This ruling applies for the following periods:
Year ended 30 June 2008
Year ended 30 June 2009
Year ended 30 June 2010
The scheme commences on:
1 July 2007
Relevant facts and circumstances
You have been a permanent resident of Australia for immigration purposes since 19XX.
Your country of origin is Country A.
You were seconded to City X in Country A by your Australian employer to work on a project in City X and you left Australia in 200X.
Your assignment in City X ended at the end of 200Y.
During your assignment in City X, you stayed in hotels.

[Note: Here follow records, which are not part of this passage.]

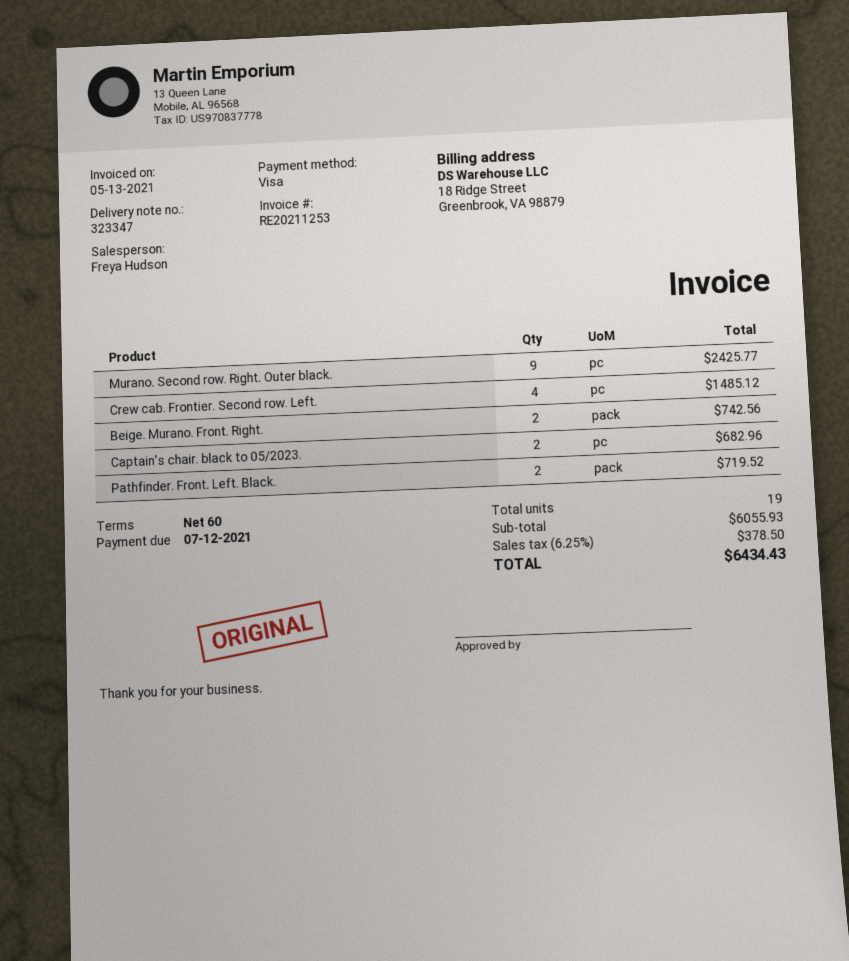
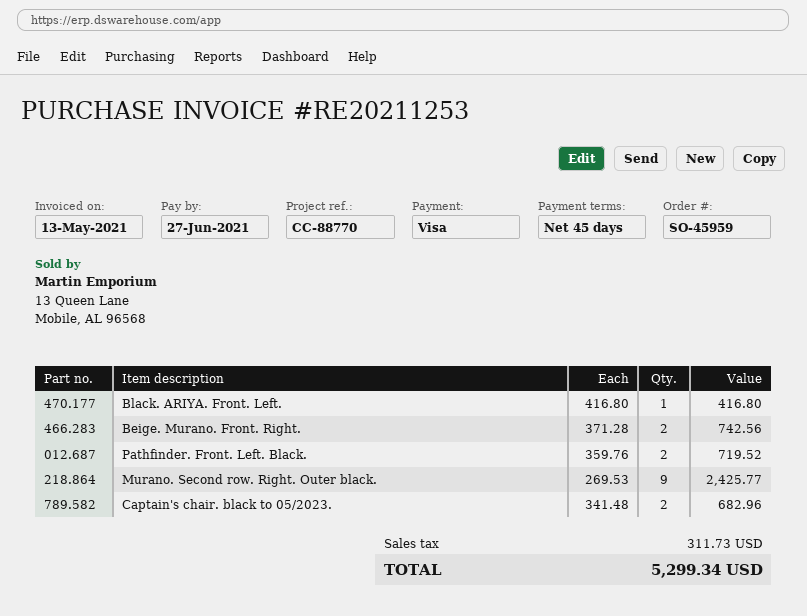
payment terms: 60 days -> 45 days
due date: 2021-07-12 -> 2021-06-27
Crew cab. Frontier. Second row. Left.: 4 for 1485.12 -> none
Black. ARIYA. Front. Left.: none -> 1 for 416.80
tax: 378.50 -> 311.73
total: 6434.43 -> 5299.34

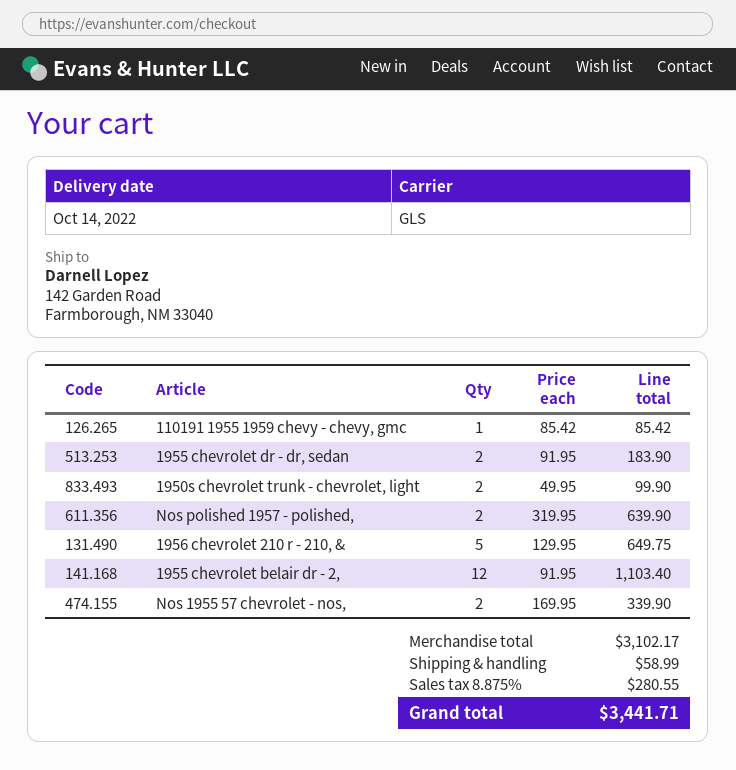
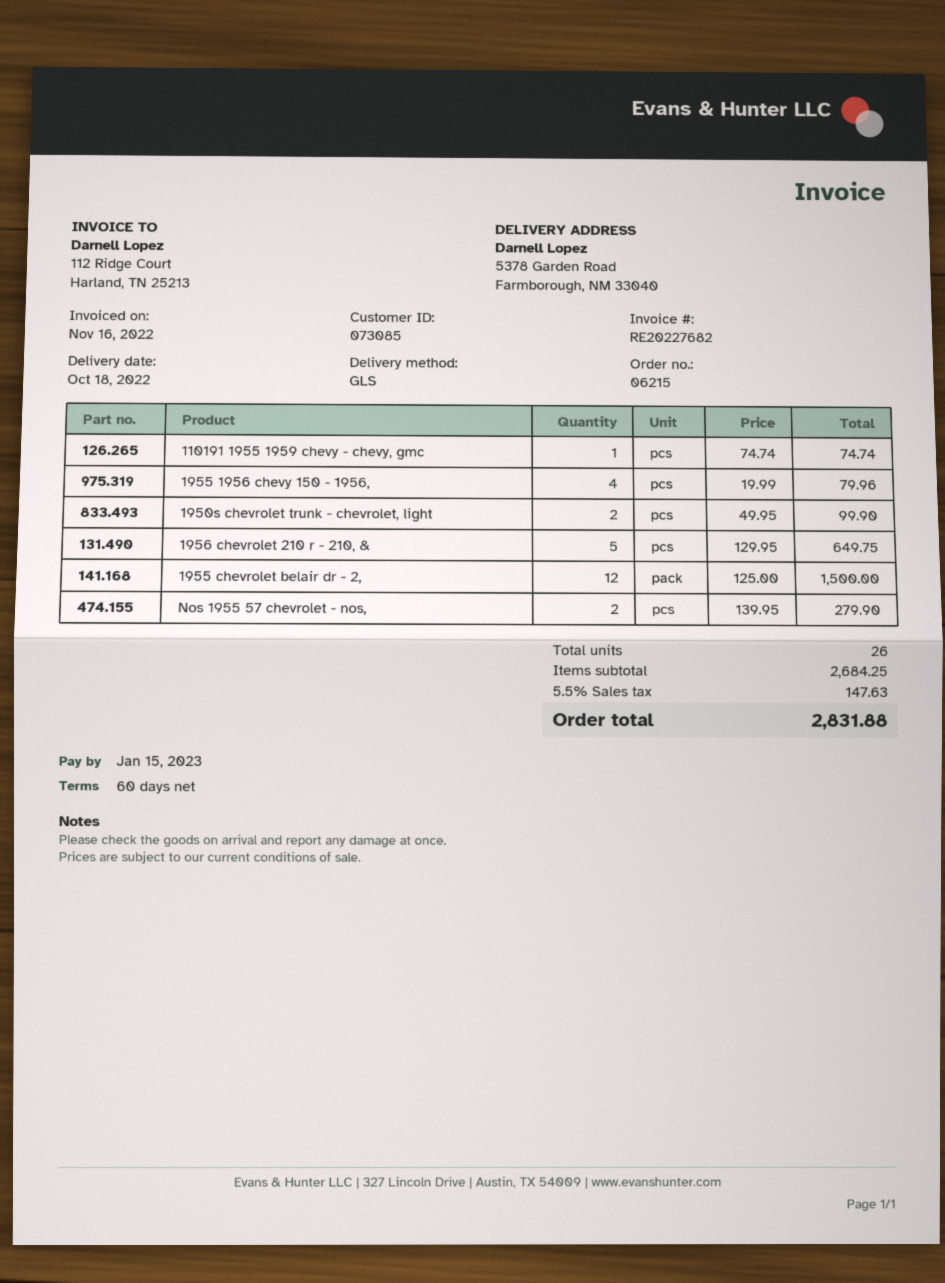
delivery date: 2022-10-14 -> 2022-10-18
ship to: 142 Garden Road, Farmborough, NM 33040 -> 5378 Garden Road, Farmborough, NM 33040
110191 1955 1959 chevy - chevy, gmc: 1 x 85.42 = 85.42 -> 1 x 74.74 = 74.74
1955 chevrolet dr - dr, sedan: 2 x 91.95 = 183.90 -> none
Nos polished 1957 - polished,: 2 x 319.95 = 639.90 -> none
1955 chevrolet belair dr - 2,: 12 x 91.95 = 1103.40 -> 12 x 125.00 = 1500.00
Nos 1955 57 chevrolet - nos,: 2 x 169.95 = 339.90 -> 2 x 139.95 = 279.90
1955 1956 chevy 150 - 1956,: none -> 4 x 19.99 = 79.96
subtotal: 3102.17 -> 2684.25
shipping: 58.99 -> none
tax: 8.875% = 280.55 -> 5.5% = 147.63
total: 3441.71 -> 2831.88

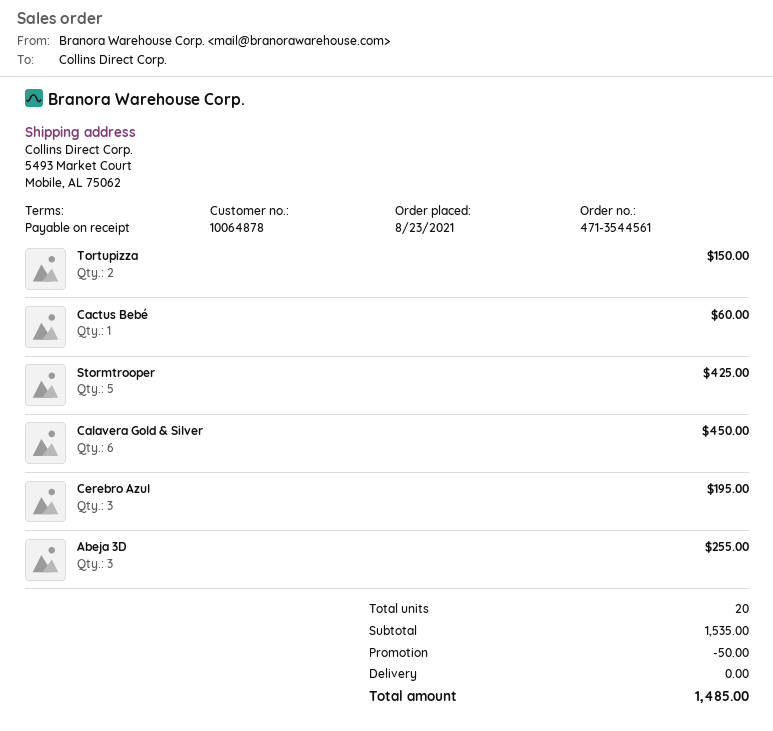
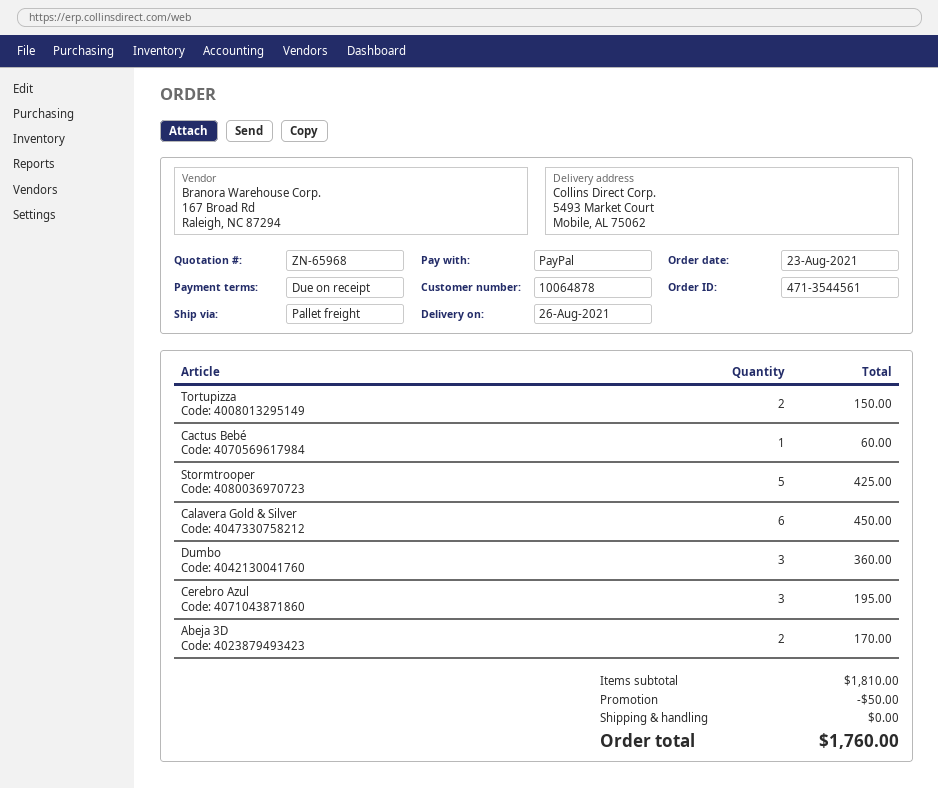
Abeja 3D: 3 for 255.00 -> 2 for 170.00
Dumbo: none -> 3 for 360.00
subtotal: 1535.00 -> 1810.00
total: 1485.00 -> 1760.00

However, during that time, you travelled frequently to City Y in Country A.
You had a permanent place to live in in City Y with your spouse and your immediate family.
Your spouse only stayed with you in City X for a few months.
After your assignment in City X ended, you moved to City Y and lived in your permanent place with your spouse and your immediate family.
You worked for a Country A employer for one year until just before you returned to Australia in 2011.
Your spouse did not return to Australia with you and they continue to live in Country A.
You own a unit in Australia.
When you were living in Country A, you visited Australia about twice a year usually for a week "for the upkeep of [your] unit in Australia".
You have a mortgage in Australia, savings accounts and shares in Australian companies.
You have bank accounts and fixed deposits in Country A.
You did not have any social or sporting connections with Australia while you lived in Country A.
You had extensive social connections with relatives in Country A.
You and your spouse were not and are not Commonwealth Government of Australia employees.
Relevant legislative provisions
Income Tax Assessment Act 1936 Subsection 6(1).
Reasons for decision
The terms resident and resident of Australia, in regard to an individual, are defined in subsection 6(1) of the Income Tax Assessment Act 1936 (ITAA 1936). The definition provides four tests to ascertain whether a taxpayer is a resident of Australia for income tax purposes. These tests are:
1. The resides test (residence according to ordinary concepts)
2. The domicile and permanent place of abode test
3. The 183 day test
4. The Superannuation test
The primary test for deciding the residency status of an individual is whether the individual resides in Australia according to the ordinary meaning of the word resides. If the primary test is satisfied the remaining three tests do not need to be considered as residency for Australian tax purposes has been established.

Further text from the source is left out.